**SUPPLIED DATA:**

Segment Open

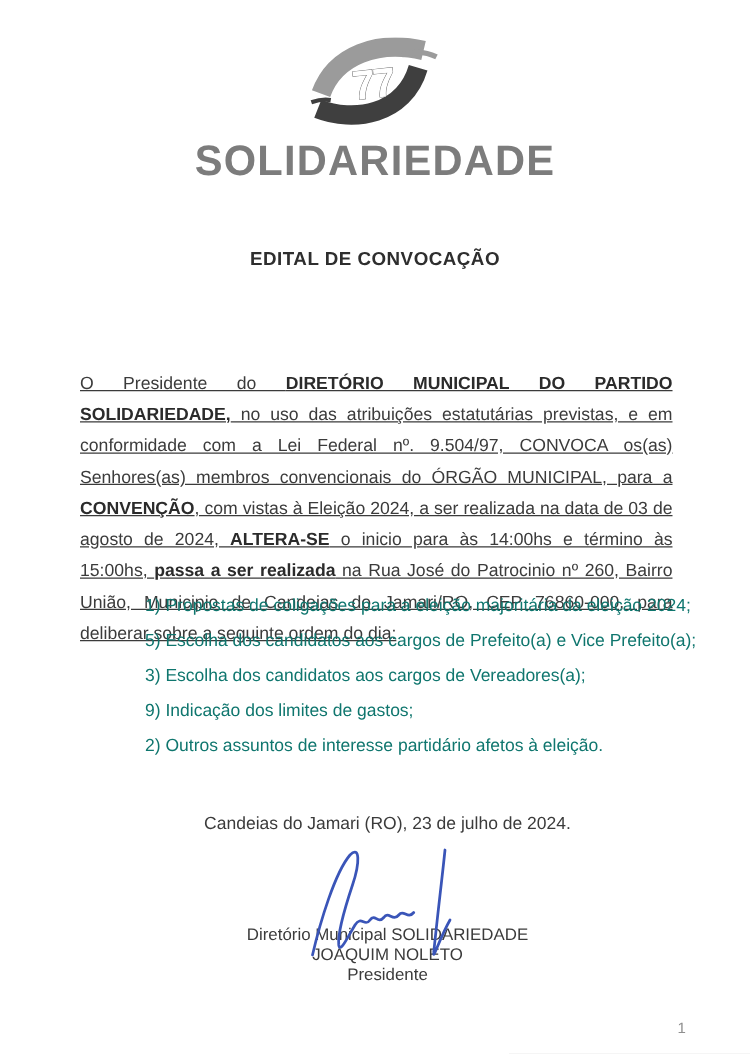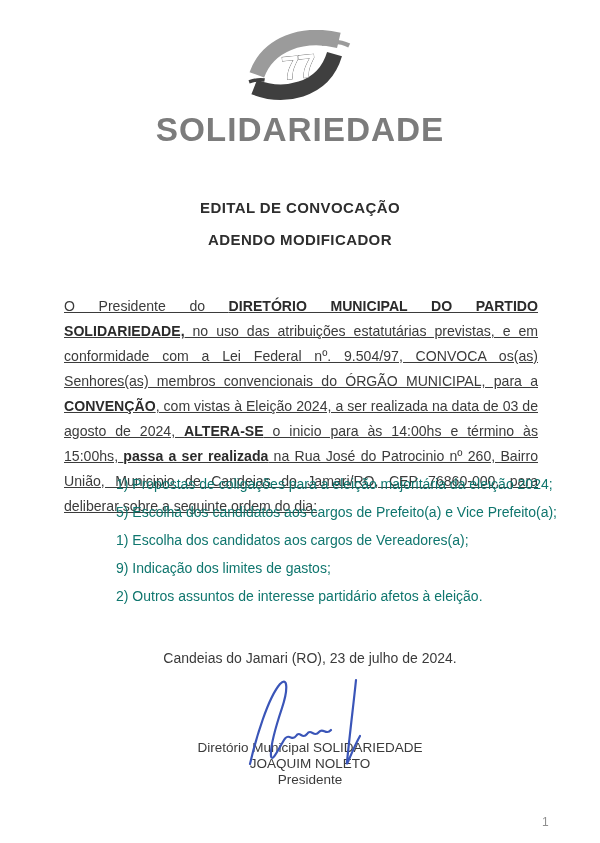--- a/index.html
+++ b/index.html
@@ -53,28 +53,27 @@
       <path d="M15,52 C28,16 68,2 110,12" fill="none" stroke-width="18" stroke-linecap="butt" stroke="#9b9b9b"></path>
       <path d="M90,16 C100,13 112,13 122,18" fill="none" stroke-width="5" stroke="#9b9b9b"></path>
       <path d="M12,66 C45,79 92,72 105,28" fill="none" stroke-width="18" stroke-linecap="butt" stroke="#3f3f3f"></path>
       <path d="M6,60 C12,58 18,57 24,58" fill="none" stroke-width="4" stroke="#3f3f3f"></path>
       <text x="63" y="56" text-anchor="middle" font-size="38" font-weight="bold" font-family="Liberation Sans, sans-serif" fill="#ffffff" stroke="#555555" stroke-width="0.8" paint-order="stroke" transform="rotate(-6 63 44)" letter-spacing="-2">77</text>
     </svg>
     <div class="wordmark">SOLIDARIEDADE</div>
   </div>
 
   <div class="doc-title t1">EDITAL DE CONVOCAÇÃO</div>
-  <div class="doc-title t2">ADENDO MODIFICADOR</div>
 
   <div class="body-par"><span>O Presidente do </span><span class="b">DIRETÓRIO MUNICIPAL DO PARTIDO SOLIDARIEDADE,</span><span> no uso das atribuições estatutárias previstas, e em conformidade com a Lei Federal nº. 9.504/97, CONVOCA os(as) Senhores(as) membros convencionais do ÓRGÃO MUNICIPAL, para a </span><span class="b">CONVENÇÃO</span><span>, com vistas à Eleição 2024, a ser realizada na data de 03 de agosto de 2024, </span><span class="b">ALTERA-SE</span><span> o inicio para às 14:00hs e término às 15:00hs, </span><span class="b">passa a ser realizada</span><span> na Rua José do Patrocinio nº 260, Bairro União, Municipio de Candeias do Jamari/RO, CEP 76860-000, para deliberar sobre a seguinte ordem do dia:</span></div>
 
   <div class="order-list">
     <div class="li">1) Propostas de coligações para a eleição majoritária da eleição 2024;</div>
     <div class="li">5) Escolha dos candidatos aos cargos de Prefeito(a) e Vice Prefeito(a);</div>
-    <div class="li">1) Escolha dos candidatos aos cargos de Vereadores(a);</div>
+    <div class="li">3) Escolha dos candidatos aos cargos de Vereadores(a);</div>
     <div class="li">9) Indicação dos limites de gastos;</div>
     <div class="li">2) Outros assuntos de interesse partidário afetos à eleição.</div>
   </div>
 
   <div class="date-line">Candeias do Jamari (RO), 23 de julho de 2024.</div>
 
   <svg class="sig-ink" viewBox="0 0 150 95">
     <path d="M12,88 C18,62 30,22 42,8 C50,0 50,14 44,32 C38,50 32,70 33,80 C34,87 40,74 46,64 C51,56 54,66 58,60 C62,54 64,64 69,58 C73,52 76,62 81,56 C85,51 88,60 93,54" fill="none" stroke-width="2.2" stroke-linecap="round" stroke-linejoin="round" stroke="#3a55b8"></path>
     <path d="M118,4 C116,24 112,56 109,86 C108,93 114,74 122,60" fill="none" stroke-width="2.2" stroke-linecap="round" stroke-linejoin="round" stroke="#3a55b8"></path>
   </svg>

Segment Closed

**GOAL OF THE EXERCISE:** The count alone is needed: how many lines of these entries contain the word "title"?

**THE COMPLETED TASK:** 2